The latest national home loan approval data from Mortgage Choice found that fixed rate home loans made up 29.63% of all loans written throughout July.

“This is the highest level of demand we have seen for fixed rate home loans since December 2013, when fixed rate home loans accounted for 33.06% of all loans written,” Mortgage Choice chief executive officer John Flavell said.

This surge in popularity did not come as a surprise, however, especially with market activity over the past few weeks, he added.

“A few of Australia’s lenders have lowered the interest rates charged on some of their fixed rate products, with some trimming up to 10 basis points from their four and five year rates. As a result, many of the fixed rate home loans now on offer are very competitively priced.”

Flavell also highlighted other activity in the marketplace including a raft of additional policy and pricing changes introduced by many Australian lenders.

“Some lenders have significantly increased their interest only pricing across both their investment and owner-occupied products. These changes have helped make the mortgage market more complex than ever before.”

This means borrowers wanting security and certainty around their repayments were more likely to turn to a fixed rate mortgage, he said.

Fixed rate demand was on the increase in all states throughout July. Western Australia had the highest proportion with fixed rate loans making up 35.77% of the total loans written during that month. New South Wales came in second place with 33.59% of all loans while Queensland followed at 28.08%.

Variable rate loans still remained the most popular product for borrowers in Australia, particularly around ongoing discount loans which accounted for 40.71% of all loans written.

Flavell expressed uncertainty around whether future borrowers would continue to opt for fixed rate home loans or ride the changes through a variable rate.

“Borrower demand for certain products will be dictated by what happens in the market,” he said.

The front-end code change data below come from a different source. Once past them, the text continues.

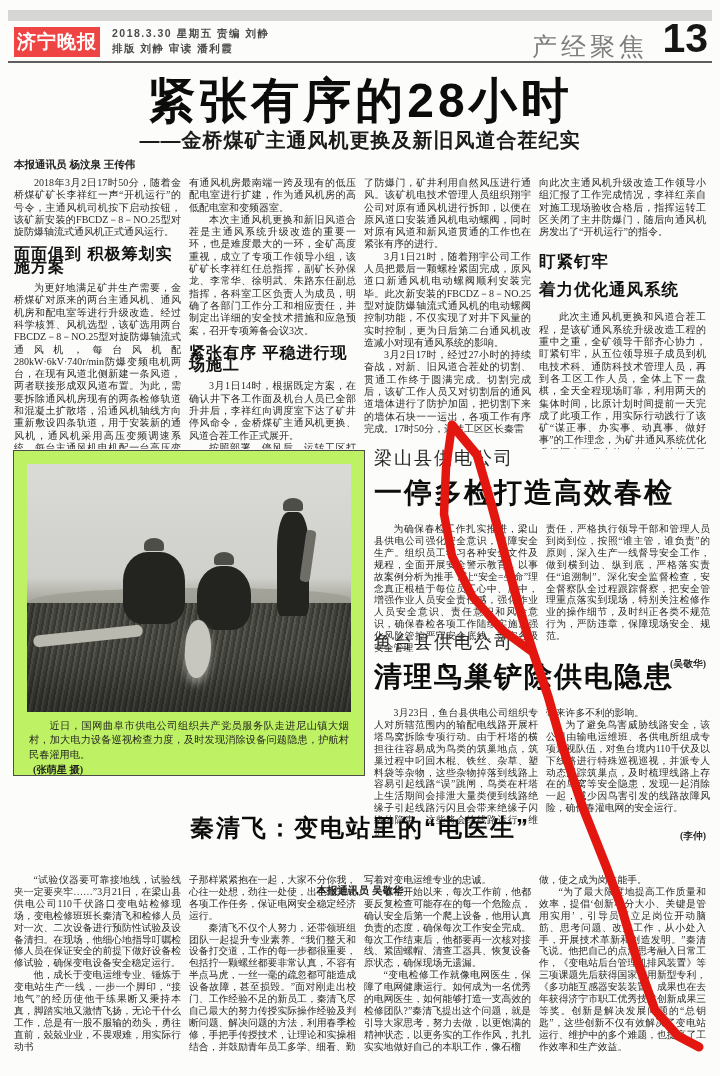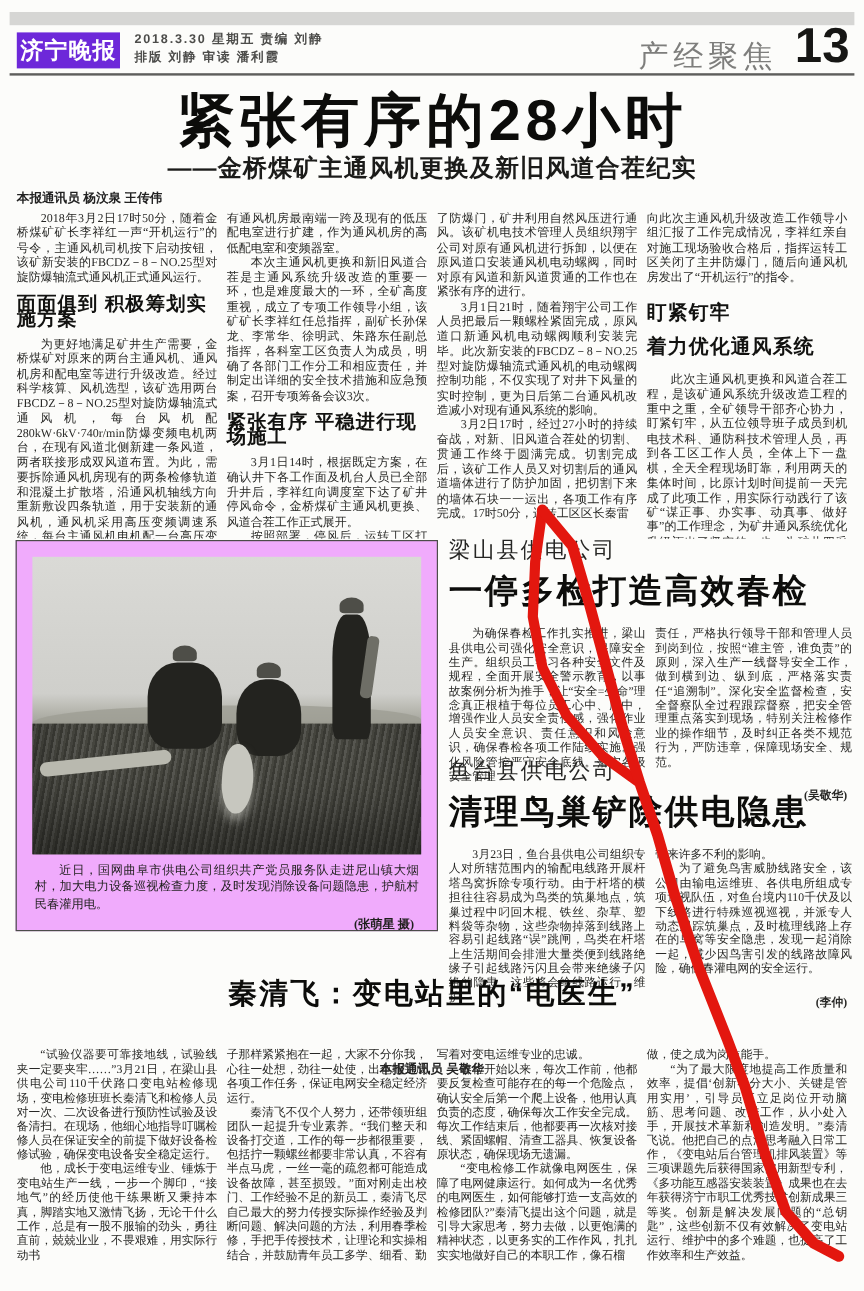--- a/index.html
+++ b/index.html
@@ -9,7 +9,7 @@
 
   
   .topbar { position:absolute; left:8px; top:10px; width:704px; height:11px; background:#d6d6d4; }
-  .masthead { position:absolute; left:14px; top:27px; width:86px; height:30px; background:#6d28d9;
+  .masthead { position:absolute; left:14px; top:27px; width:86px; height:30px; background:#ef4444;
               color:#fff; display:flex; align-items:center; justify-content:center;
               font-family:Liberation Serif, serif; font-weight:bold; font-size:19px; letter-spacing:1px; }
   .meta { position:absolute; left:112px; top:26px; font-size:10.5px; line-height:15px;

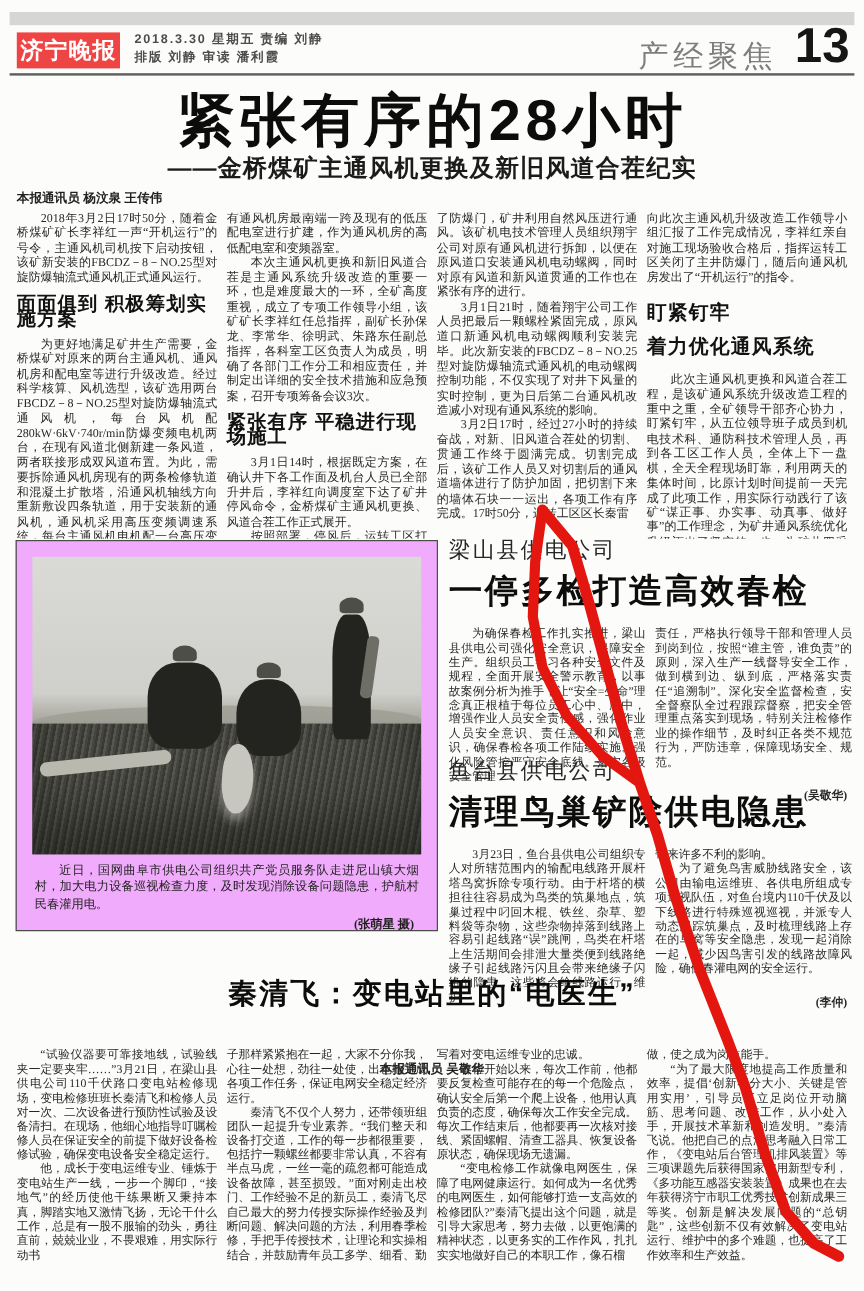--- a/index.html
+++ b/index.html
@@ -39,7 +39,7 @@
 
   
   .photo-box { position:absolute; left:13px; top:450px; width:352px; height:326px;
-               border:1.5px solid #4c4c4a; background:#f0abfc; }
+               border:1.5px solid #4c4c4a; background:#bef264; }
   .photo-scene { position:relative; margin:13px 13px 0; height:248px; overflow:hidden;
                  background:linear-gradient(#dadad6 0%, #cfcfcb 46%, #b5b5ad 52%, #a8a8a0 55%, #6b6b61 58%, #50504a 70%, #3d3d37 100%); }
   .hills { position:absolute; left:0; right:0; top:50%; height:6%; background:#9d9d93; border-radius:50% 40% 0 0/100% 80% 0 0; opacity:.8; }

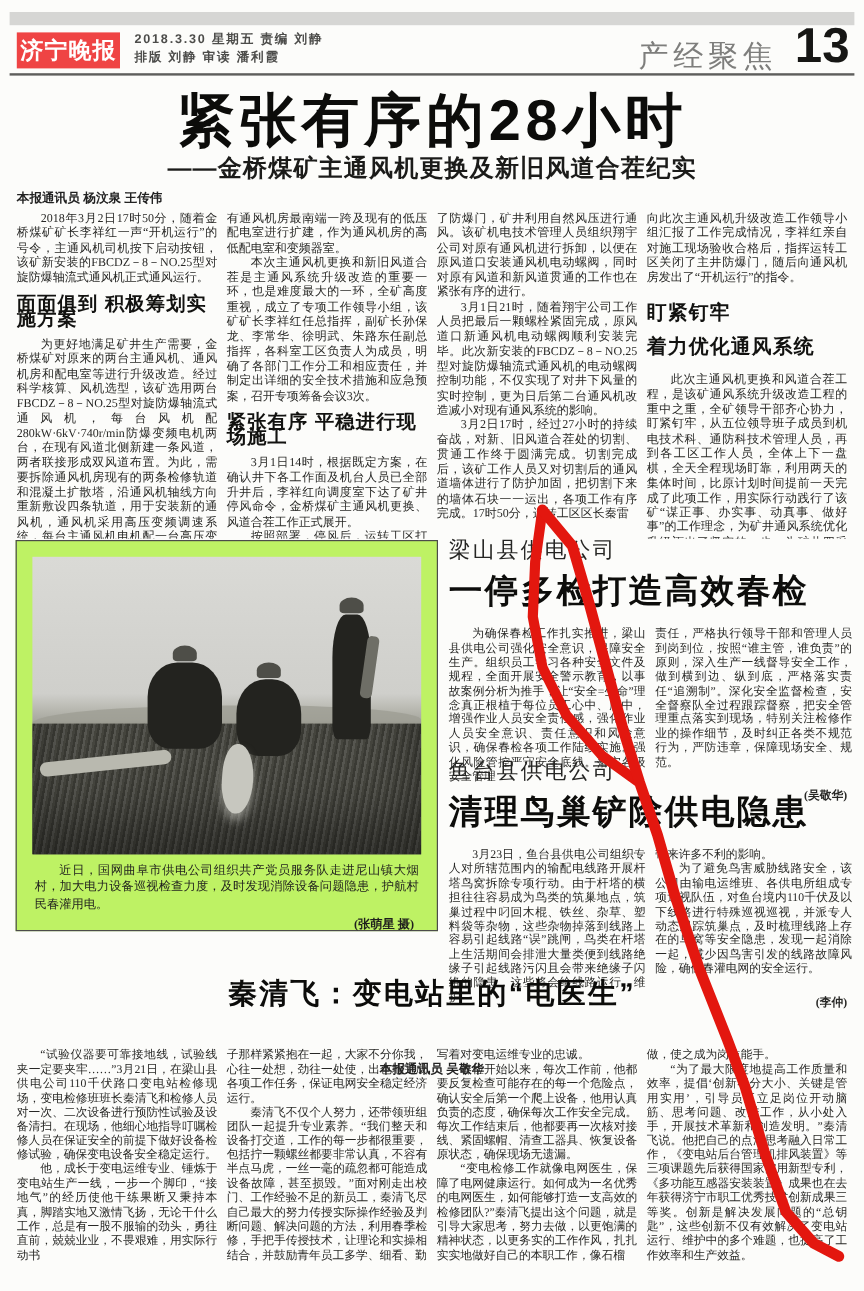--- a/index.html
+++ b/index.html
@@ -60,7 +60,7 @@
             border-radius:45% 55% 50% 50%; transform:rotate(4deg); box-shadow:0 6px 8px rgba(220,220,212,.5); }
   .photo-caption { margin:7px 15px 0; font-family:"Liberation Serif", serif; font-size:10.2px;
                    line-height:14.4px; text-align:justify; text-indent:2em; color:#1f1f1d; }
-  .photo-credit { margin:1px 19px 0; text-align:right; font-family:"Liberation Serif", serif;
+  .photo-credit { margin:1px 19px 0; text-align:left; font-family:"Liberation Serif", serif;
                   font-size:10.2px; font-weight:bold; color:#1f1f1d; }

“For example, if we continue see added complexity in the market – with lenders making changes to their pricing and policy – I would expect to see more borrowers opting for the security of a fixed rate loan.”

Whatever happens though, Flavell advised borrowers and prospective buyers to be aware that home loan rates are still at historically low levels.

“Whether you’re looking to buy your first property, upgrade, refinance, or even renovate, now is a great time to make your property goals a reality.”